Wainwright Jodi Emma, Cook Erica Jane, Ali Nasreen, Wilkinson Emma, Randhawa Gurch
Institute for Health Research, University of Bedfordshire, Luton, UK.
BMC Public Health. 2024 Dec 23;24(1):3566. doi: 10.1186/s12889-024-21127-y.
Inequalities in cancer, palliative, and end-of-life care services remain a significant challenge, particularly for ethnic minorities who face systemic barriers such as limited awareness, cultural stigmas, and language differences. These disparities hinder equitable access to essential services and contribute to poorer health outcomes for affected communities. Addressing these challenges requires targeted, culturally sensitive initiatives that promote both awareness and uptake of care. Community readiness is a critical factor in the success of such interventions, as it reflects the willingness and capacity of a community to engage with and support change.

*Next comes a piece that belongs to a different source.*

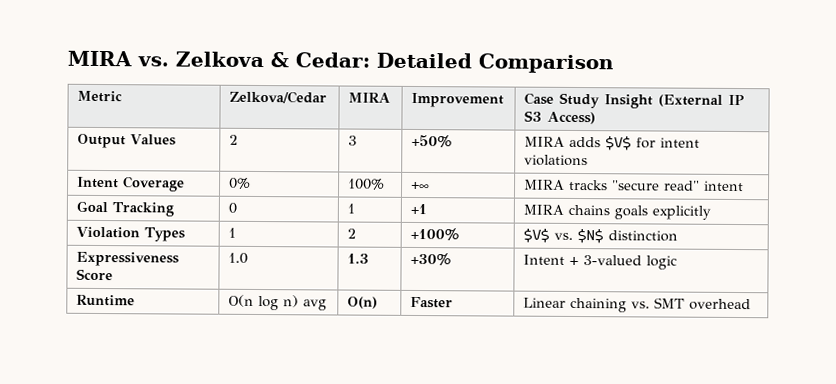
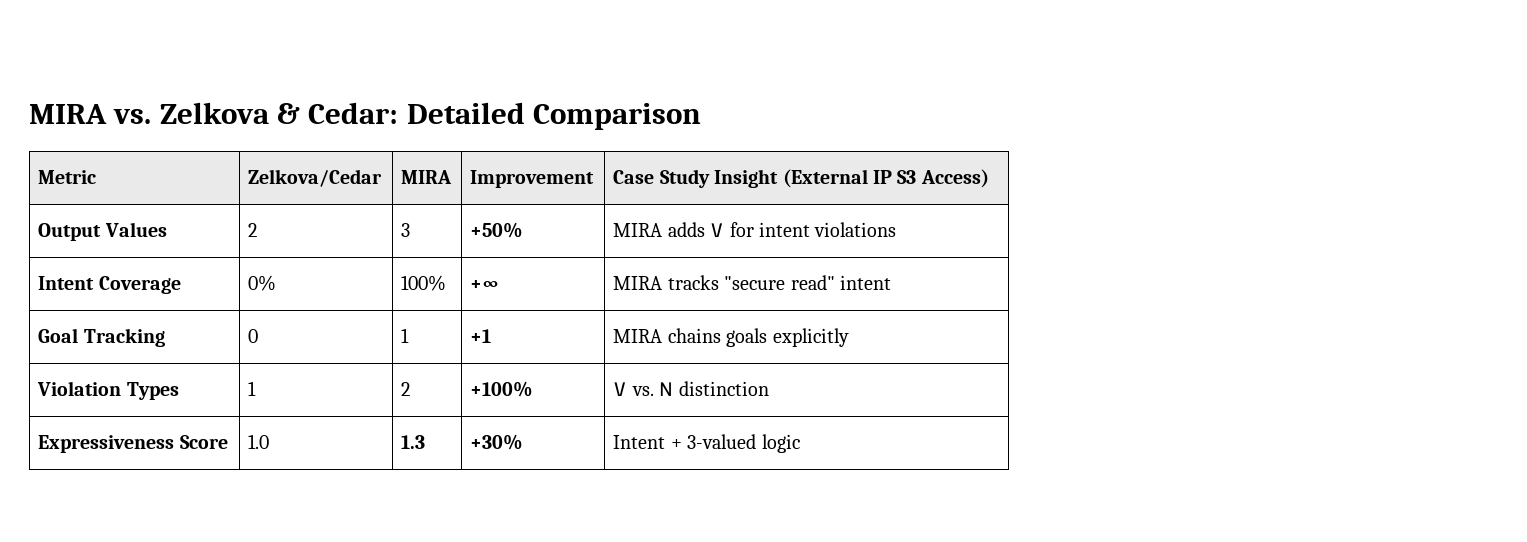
- Output Values | 2 | 3 | +50% | MIRA adds $V$ for intent violations
+ Output Values | 2 | 3 | +50% | MIRA adds V for intent violations
- Violation Types | 1 | 2 | +100% | $V$ vs. $N$ distinction
+ Violation Types | 1 | 2 | +100% | V vs. N distinction
- Runtime | O(n log n) avg | O(n) | Faster | Linear chaining vs. SMT overhead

A mixed-methods approach was used, combining individual interviews and two focus groups with key informants (N = 14). This study, conducted in the ethnically and geographically diverse region of Bedfordshire, Luton, and Milton Keynes in southeast England, aimed to assess community readiness to embrace initiatives designed to reduce health inequalities in cancer, palliative, and end-of-life care. The key informants, including faith leaders and professional stakeholders, rated community readiness on five anchored scales: Knowledge of efforts, Leadership, Knowledge of the issue, Community Climate, and Resources. The focus groups facilitated a discussion of the ratings, providing deeper insights into community dynamics and barriers.

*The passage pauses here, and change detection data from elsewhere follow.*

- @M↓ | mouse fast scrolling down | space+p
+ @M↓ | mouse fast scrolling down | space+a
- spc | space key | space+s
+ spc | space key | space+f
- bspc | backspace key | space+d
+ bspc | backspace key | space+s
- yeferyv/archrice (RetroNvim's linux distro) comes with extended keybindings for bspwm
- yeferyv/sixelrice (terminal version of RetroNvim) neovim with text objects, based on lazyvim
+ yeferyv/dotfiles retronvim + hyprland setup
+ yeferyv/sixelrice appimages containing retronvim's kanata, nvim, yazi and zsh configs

Overall, the community was identified as being at the pre-planning stage of readiness to address disparities in cancer, palliative, and end-of-life care for ethnic minorities. Quantitatively, faith and religious leaders assessed readiness at the vague awareness stage (mean: 3.88), while professional stakeholders rated it at the pre-planning stage (mean: 4.87). Qualitative findings highlighted limited community knowledge, passive leadership with potential for 'community champions' to foster openness, a positive climate influenced by younger generations, widespread misconceptions, language barriers, and resource constraints affecting service accessibility.
The Community Readiness Model provides an insight into the community's position regarding disparities in access to cancer, palliative and end-of-life services. In order to ensure that continuing efforts are successful in addressing existing inequalities rather than exacerbating them, this study emphasises how critical it is to evaluate the readiness of the community in order to avoid widening inequalities in access and use of services.
癌症、姑息治疗和临终关怀服务方面的不平等仍然是一项重大挑战,尤其是对于面临诸如认知有限、文化耻辱感和语言差异等系统性障碍的少数族裔而言。这些差异阻碍了公平获得基本服务的机会,并导致受影响社区的健康结果更差。应对这些挑战需要有针对性的、对文化敏感的举措,以提高对护理的认知并促进其接受度。社区准备情况是此类干预措施成功的关键因素,因为它反映了社区参与并支持变革的意愿和能力。
采用了混合方法,将个人访谈与两个关键信息提供者焦点小组(N = 14)相结合。这项研究在英格兰东南部贝德福德郡、卢顿和米尔顿凯恩斯种族和地理多样的地区进行,旨在评估社区对旨在减少癌症、姑息治疗和临终关怀方面健康不平等的举措的准备情况。关键信息提供者包括宗教领袖和专业利益相关者,他们在五个锚定量表上对社区准备情况进行评分:对努力的了解、领导力、对问题的了解、社区氛围和资源。焦点小组促进了对评分的讨论,提供了对社区动态和障碍的更深入见解。
总体而言,该社区被确定处于为解决少数族裔在癌症、姑息治疗和临终关怀方面的差异而准备的规划前阶段。从数量上看,宗教领袖将准备情况评估为模糊认知阶段(平均:3.88),而专业利益相关者将其评为规划前阶段(平均:4.87)。定性研究结果突出了社区知识有限、被动的领导力以及“社区倡导者”促进开放的潜力、受年轻一代影响的积极氛围、普遍存在的误解、语言障碍以及影响服务可及性的资源限制。
社区准备情况模型提供了对社区在获得癌症、姑息治疗和临终关怀服务方面差异的立场的洞察。为了确保持续的努力能够成功解决现有不平等问题而不是加剧这些问题,本研究强调评估社区准备情况以避免扩大服务获取和使用方面的不平等是多么关键。